5,000 years of Chinese civilisation - perhaps
China's claim to ancientness may be correct, but it's not without heavy caveats
When Chris Patten, the last British Governor of Hong Kong, was preparing a speech for his swearing-in ceremony, he saw that one of his officials had drawn a line through a reference he had made to Britain and China being “two great and ancient civilizations”. When the Governor asked why, he was told that the Chinese would be offended by the assumption of parity given that their civilisation was so much older.
In China, everyone knows that their civilisation is the world’s most ancient; five thousand years old, to be precise. It is a date printed everywhere and drilled into schoolchildren at a young age.
China’s ancientness is not just a matter of mild historical interest. As the writer John Ross notes, the concept of 5,000 years is important because of the inference that China is uniquely old and so deserves special consideration. Because the country is so ancient, so the thinking goes, you need to show extra respect and cultural sensitivity. This applies to whatever you are doing, whether it be rolling out a joint business venture, or negotiating the future of the South China Sea.
The trouble is, the concept of a uniquely long history is flawed.
The first problem is that it implies that Chinese civilisation can be understood as a single block that extends unchanged and unadulterated five millennia into the past. Like everywhere else, China has morphed and grown and absorbed other cultures and peoples, to the extent that the original lands of the Chinese on the Central Plain (roughly modern-day Henan Province) are a fraction of the territory and cultural richness of the country today.
The second problem is that there are plenty of other places that have five thousand years of history behind them. Early Dynastic Egypt, when the precursors to the fabled pyramids were built, was roughly contemporaneous with the first urban Chinese, as was one of the first inklings of Western civilisation, the Minoans.

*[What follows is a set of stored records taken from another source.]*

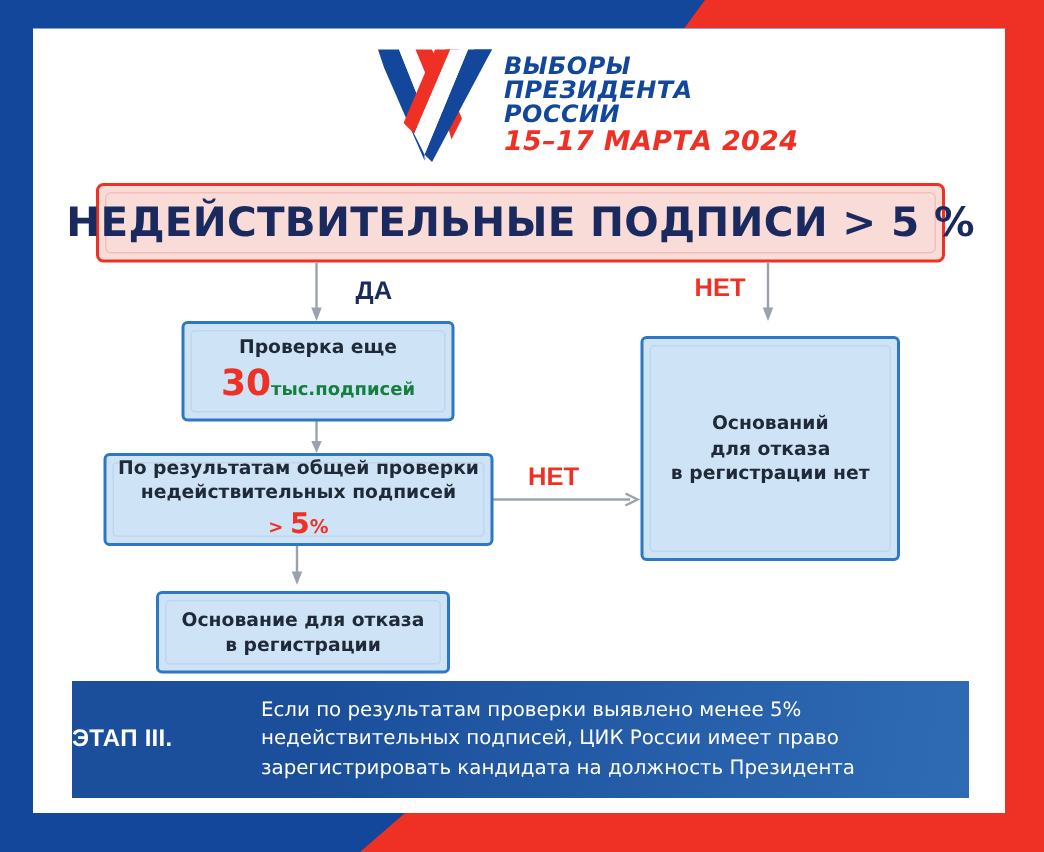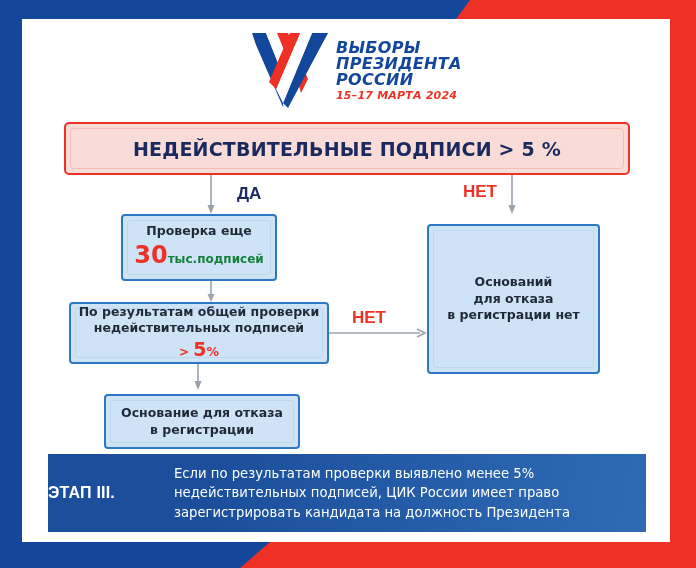--- a/index.html
+++ b/index.html
@@ -67,21 +67,21 @@
     color: #12479b;
     font-size: 16px;
     letter-spacing: 0.3px;
     white-space: nowrap;
   }
   .logo-l2 { font-size: 16px; }
   .logo-date {
     font-family: "DejaVu Sans", sans-serif;
     font-weight: bold; font-style: italic;
     color: #ee3124;
-    font-size: 11px;
+    font-size: 18px;
     letter-spacing: 0.2px;
     margin-top: 2px;
     white-space: nowrap;
   }
 
   
   .title-banner {
     position: absolute;
     left: 42px; top: 103px;
     width: 566px; height: 53px;
@@ -92,21 +92,21 @@
   }
   .title-inner {
     width: 100%; height: 100%;
     border: 1px solid #f3beb7;
     border-radius: 4px;
     display: flex; align-items: center; justify-content: center;
   }
   .title-text {
     font-family: "DejaVu Sans", sans-serif;
     font-weight: bold;
-    font-size: 19px;
+    font-size: 27px;
     color: #1b2a5e;
     letter-spacing: 0.2px;
     white-space: nowrap;
   }
 
   
   .fbox {
     position: absolute;
     background: #cfe3f6;
     border: 2px solid #2c78c4;
@@ -136,21 +136,21 @@
   }
   .sm-dark { font-size: 12px; color: #15803d; }
   .gt-red {
     color: #ee3124; font-weight: bold; font-size: 12px;
   }
   .five-red {
     color: #ee3124; font-weight: bold; font-size: 19px;
   }
   .pct-red { color: #ee3124; font-weight: bold; font-size: 12.5px; }
 
-  #box-check { left: 99px;  top: 195px; width: 156px; height: 67px; }
+  #box-check { left: 99px;  top: 195px; width: 182px; height: 67px; }
   #box-total { left: 47px;  top: 283px; width: 260px; height: 62px; }
   #box-refuse{ left: 82px;  top: 375px; width: 196px; height: 55px; }
   #box-noground { left: 405px; top: 205px; width: 173px; height: 150px; }
 
   
   .lbl {
     position: absolute;
     font-family: Liberation Sans, sans-serif;
     font-weight: bold;
     font-size: 17px;

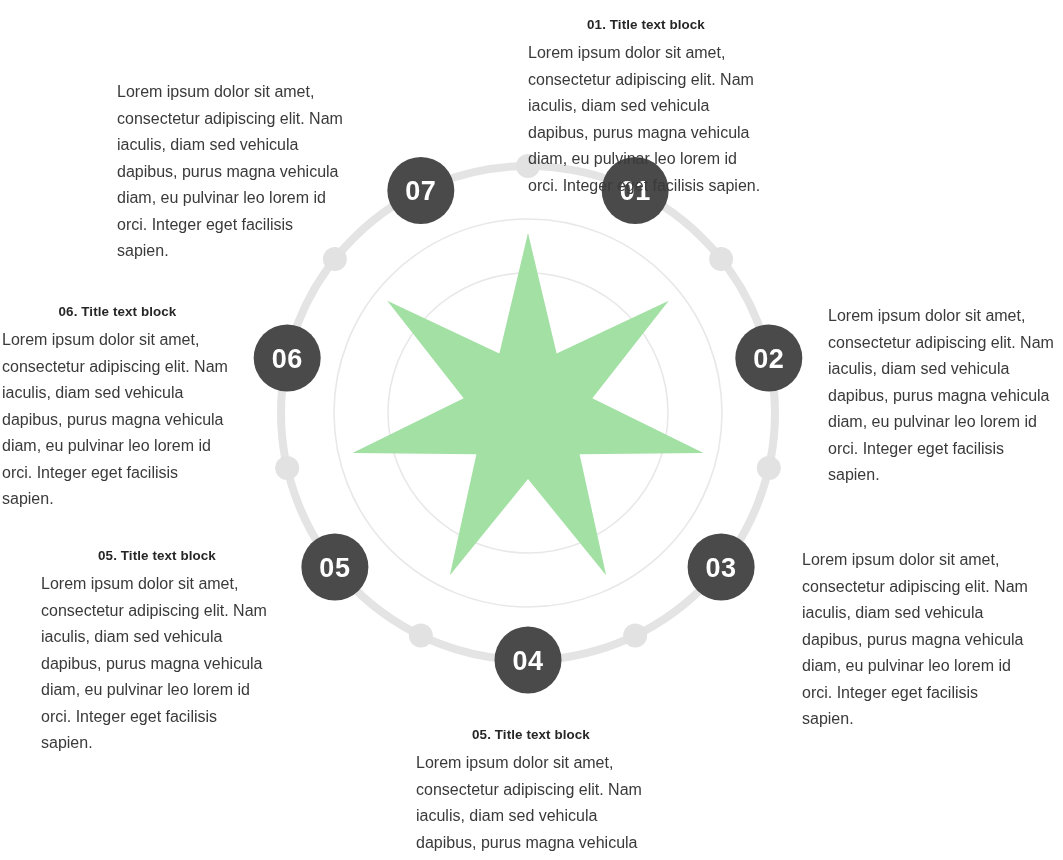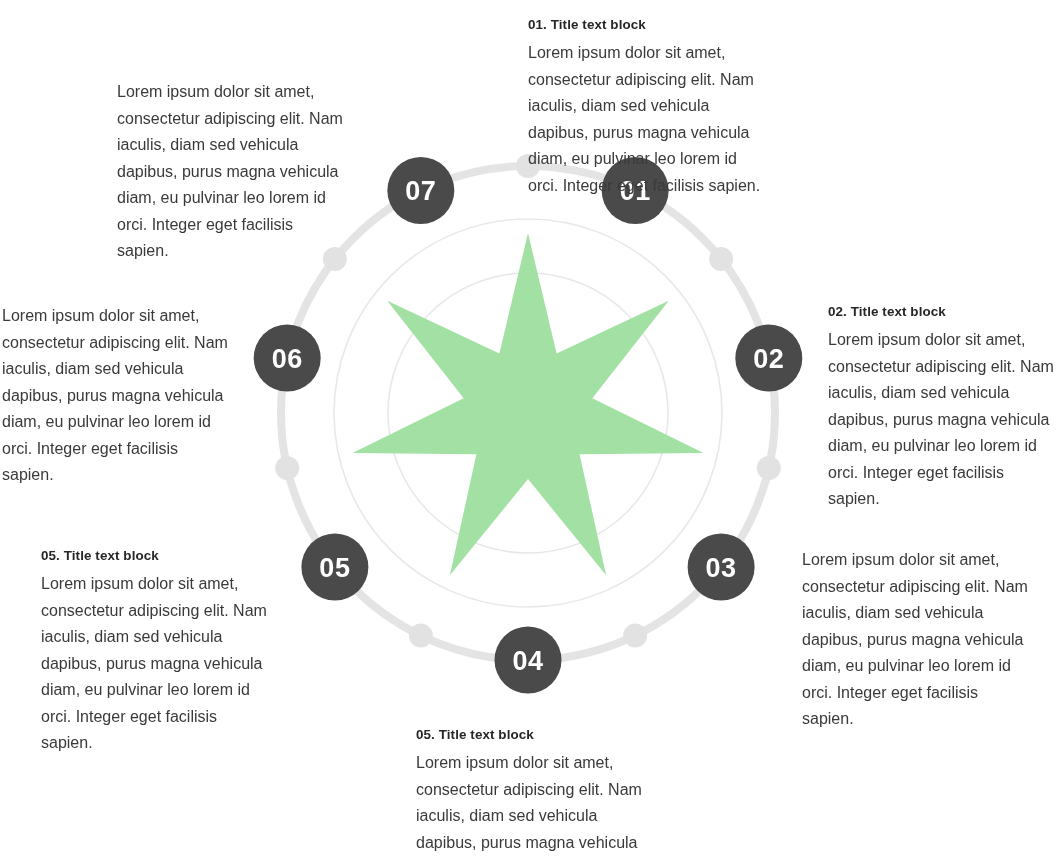--- a/index.html
+++ b/index.html
@@ -40,20 +40,21 @@
   .tblock {
     position: absolute;
   }
   .tblock .t-title {
     font-size: 13.4px;
     font-weight: bold;
     color: #262626;
     line-height: 1.35;
     margin: 0 0 6px 0;
     letter-spacing: 0.1px;
+    text-align: center;
   }
   .tblock .t-body {
     font-size: 16px;
     font-weight: normal;
     color: #3a3a3a;
     line-height: 1.66;
     margin: 0;
   }
 
   
@@ -119,39 +120,39 @@
         </g>
       </g>
   </svg>
 
   <div class="tblock b01">
     <p class="t-title">01. Title text block</p>
     <p class="t-body">Lorem ipsum dolor sit amet, consectetur adipiscing elit. Nam iaculis, diam sed vehicula dapibus, purus magna vehicula diam, eu pulvinar leo lorem id orci. Integer eget facilisis sapien.</p>
   </div>
 
   <div class="tblock b02">
-    <p class="t-title">02. Title text block</p>
     <p class="t-body">Lorem ipsum dolor sit amet, consectetur adipiscing elit. Nam iaculis, diam sed vehicula dapibus, purus magna vehicula diam, eu pulvinar leo lorem id orci. Integer eget facilisis sapien.</p>
   </div>
 
   <div class="tblock b03">
     <p class="t-body">Lorem ipsum dolor sit amet, consectetur adipiscing elit. Nam iaculis, diam sed vehicula dapibus, purus magna vehicula diam, eu pulvinar leo lorem id orci. Integer eget facilisis sapien.</p>
   </div>
 
   <div class="tblock b04">
     <p class="t-title">05. Title text block</p>
     <p class="t-body">Lorem ipsum dolor sit amet, consectetur adipiscing elit. Nam iaculis, diam sed vehicula dapibus, purus magna vehicula diam, eu pulvinar leo lorem id orci. Integer eget facilisis sapien.</p>
   </div>
 
   <div class="tblock b05">
     <p class="t-title">05. Title text block</p>
     <p class="t-body">Lorem ipsum dolor sit amet, consectetur adipiscing elit. Nam iaculis, diam sed vehicula dapibus, purus magna vehicula diam, eu pulvinar leo lorem id orci. Integer eget facilisis sapien.</p>
   </div>
 
   <div class="tblock b06">
+    <p class="t-title">06. Title text block</p>
     <p class="t-body">Lorem ipsum dolor sit amet, consectetur adipiscing elit. Nam iaculis, diam sed vehicula dapibus, purus magna vehicula diam, eu pulvinar leo lorem id orci. Integer eget facilisis sapien.</p>
   </div>
 
   <div class="tblock b07">
     <p class="t-body">Lorem ipsum dolor sit amet, consectetur adipiscing elit. Nam iaculis, diam sed vehicula dapibus, purus magna vehicula diam, eu pulvinar leo lorem id orci. Integer eget facilisis sapien.</p>
   </div>
 
 </div>
 
 </body></html>

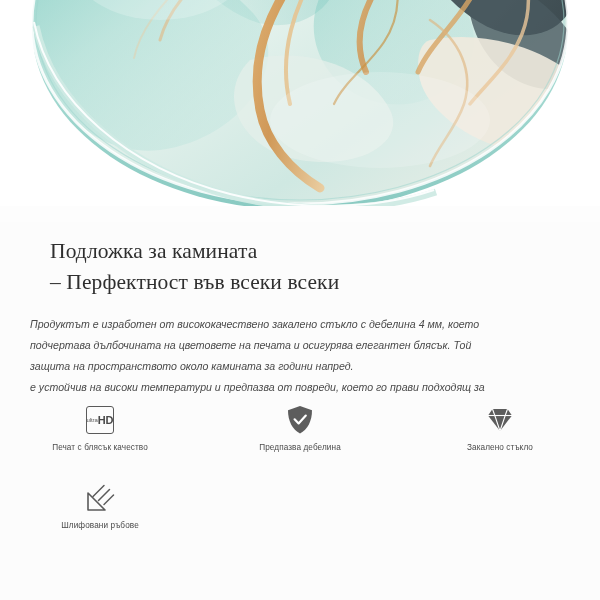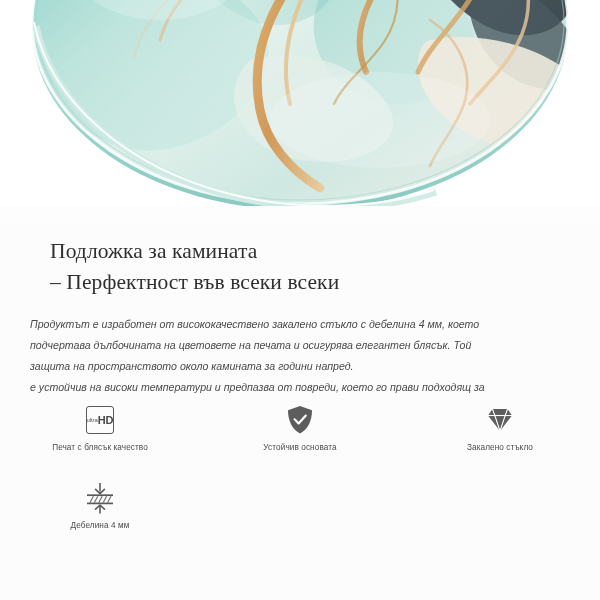--- a/index.html
+++ b/index.html
@@ -231,51 +231,42 @@
       <div class="cap">Печат с блясък качество</div>
     </div>
 
     <div class="feature">
       <div class="ico">
         <svg width="32" height="34" viewBox="0 0 32 34" xmlns="http://www.w3.org/2000/svg">
           <path d="M16 3 L28 7.2 C28 18 23.6 26.5 16 30.5 C8.4 26.5 4 18 4 7.2 Z" fill="#5d5d5d"></path>
           <path d="M10.6 16.3 L14.6 20.4 L21.8 12.6" fill="none" stroke="#ffffff" stroke-width="2.2" stroke-linecap="round" stroke-linejoin="round"></path>
         </svg>
       </div>
-      <div class="cap">Устойчив основата</div>
+      <div class="cap">Предпазва дебелина</div>
     </div>
 
     <div class="feature">
       <div class="ico">
         <svg width="34" height="30" viewBox="0 0 34 30" xmlns="http://www.w3.org/2000/svg">
           <path d="M5 10.5 L17 26 L29 10.5 L24.5 4 L9.5 4 Z" fill="#5d5d5d"></path>
           <path d="M5 10.5 L29 10.5" stroke="#ffffff" stroke-width="1.1"></path>
           <path d="M11.8 10.5 L17 26 L22.2 10.5" stroke="#ffffff" stroke-width="1.1" fill="none"></path>
           <path d="M9.5 4 L11.8 10.5 M24.5 4 L22.2 10.5" stroke="#ffffff" stroke-width="1.1"></path>
         </svg>
       </div>
       <div class="cap">Закалено стъкло</div>
     </div>
 
-
-    <div class="feature">
-      <div class="ico">
-        <svg width="34" height="34" viewBox="0 0 34 34" xmlns="http://www.w3.org/2000/svg">
-          <line x1="17" y1="2" x2="17" y2="10.5" stroke="#5a5a5a" stroke-width="1.6"></line>
-          <path d="M12.6 8.4 L17 12.6 L21.4 8.4" fill="none" stroke="#5a5a5a" stroke-width="1.6" stroke-linecap="round" stroke-linejoin="round"></path>
-          <line x1="4" y1="14.2" x2="30" y2="14.2" stroke="#5a5a5a" stroke-width="1.7"></line>
-          <line x1="4" y1="22.4" x2="30" y2="22.4" stroke="#5a5a5a" stroke-width="1.7"></line>
-          <g stroke="#6b6b6b" stroke-width="1.1">
-            <line x1="7" y1="21.6" x2="10.4" y2="15.2"></line>
-            <line x1="11.4" y1="21.6" x2="14.8" y2="15.2"></line>
-            <line x1="15.8" y1="21.6" x2="19.2" y2="15.2"></line>
-            <line x1="20.2" y1="21.6" x2="23.6" y2="15.2"></line>
-            <line x1="24.6" y1="21.6" x2="28" y2="15.2"></line>
-          </g>
-          <path d="M12.6 28.2 L17 24 L21.4 28.2" fill="none" stroke="#5a5a5a" stroke-width="1.6" stroke-linecap="round" stroke-linejoin="round"></path>
-          <line x1="17" y1="26" x2="17" y2="32.4" stroke="#5a5a5a" stroke-width="1.6"></line>
+    <div class="feature">
+      <div class="ico">
+        <svg width="32" height="32" viewBox="0 0 32 32" xmlns="http://www.w3.org/2000/svg">
+          <path d="M4 28 L4 11 L21 28 Z" fill="none" stroke="#5a5a5a" stroke-width="1.6" stroke-linejoin="round"></path>
+          <line x1="9" y1="14.5" x2="20" y2="3.5" stroke="#5a5a5a" stroke-width="1.5" stroke-linecap="round"></line>
+          <line x1="14.5" y1="18.5" x2="25.5" y2="7.5" stroke="#5a5a5a" stroke-width="1.5" stroke-linecap="round"></line>
+          <line x1="20" y1="22.5" x2="29.5" y2="13" stroke="#5a5a5a" stroke-width="1.5" stroke-linecap="round"></line>
         </svg>
       </div>
-      <div class="cap">Дебелина 4 мм</div>
-    </div>
+      <div class="cap">Шлифовани ръбове</div>
+    </div>
+
 
   </div>
 </div>
 
 </body></html>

Indeed, the eastern Mediterranean has a considerable number of cities still extant today that can trace their beginnings to earlier than the first Chinese centres, cities like Damascus and Jericho, which were both founded about 9000 BC, and Argos in Greece, a comparative latecomer at 5000 BC.
Yet, this is to miss the point of why China claims its culture is so old. People living in Greece today have very little cultural similarity with the Minoans. Olive growing, perhaps, and the faint memory of their worship of the bull in the story of the Minotaur. Greeks cannot, however, understand what the Minoans wrote – no one can.
By comparison, the earliest form of Chinese writing dates back to around 3,000 BC, and uses characters that are recognisable today, including the word for “people”. Even if, as some scholars suggest, we reject these scribbles as too rudimentary to be considered proper writing, there is little debate that fully recognisable Chinese characters had emerged by the time of the Shang dynasty, which ruled from 1600-1046 BC.
There is also genetics. Whereas most French, Britons, or Americans would find it hard to find a genetic link to centres of civilisation five thousand years ago, this is not the case for the 91% of modern Chinese who are ethnically known as Han. There are clear connections between the Han and the earliest Sino-Tibetan people (to give them their proper classification) living in the Yellow River basin thousands of years ago. The vast majority of the English, by comparison, only arrived in their current land post AD 400 with the arrival of the Anglo-Saxons.
The cultivation of rice and silk – both of which are central to Chinese identity over the centuries – appeared thousands of years ago, and chopsticks were in use by 1200 BC. The fork, on the other hand, was probably invented in Byzantium in the fourth century AD, but didn’t make its appearance in Europe until the Renaissance.
Taken together, the long history of these crucial elements of what it means to be Chinese – both physically and culturally – does give the Chinese people a very real sense of connection with their far-off ancestors, to a degree not really found elsewhere. Egypt, for instance, may have the pyramids, but culturally and, as we now know, genetically, there is very little cross-over.
This does not, however, mean that this longevity should be used to further Chinese ambitions. Chris Patten ignored his official and included the line in his speech, aware that some in China would take offence. What Patten realised, and which others should note, is that ancientness of culture does not enshrine rights today. It does though provide a richness of history that can be learnt from both for utility and for interest – and which is open to the world, not just China’s current inhabitants.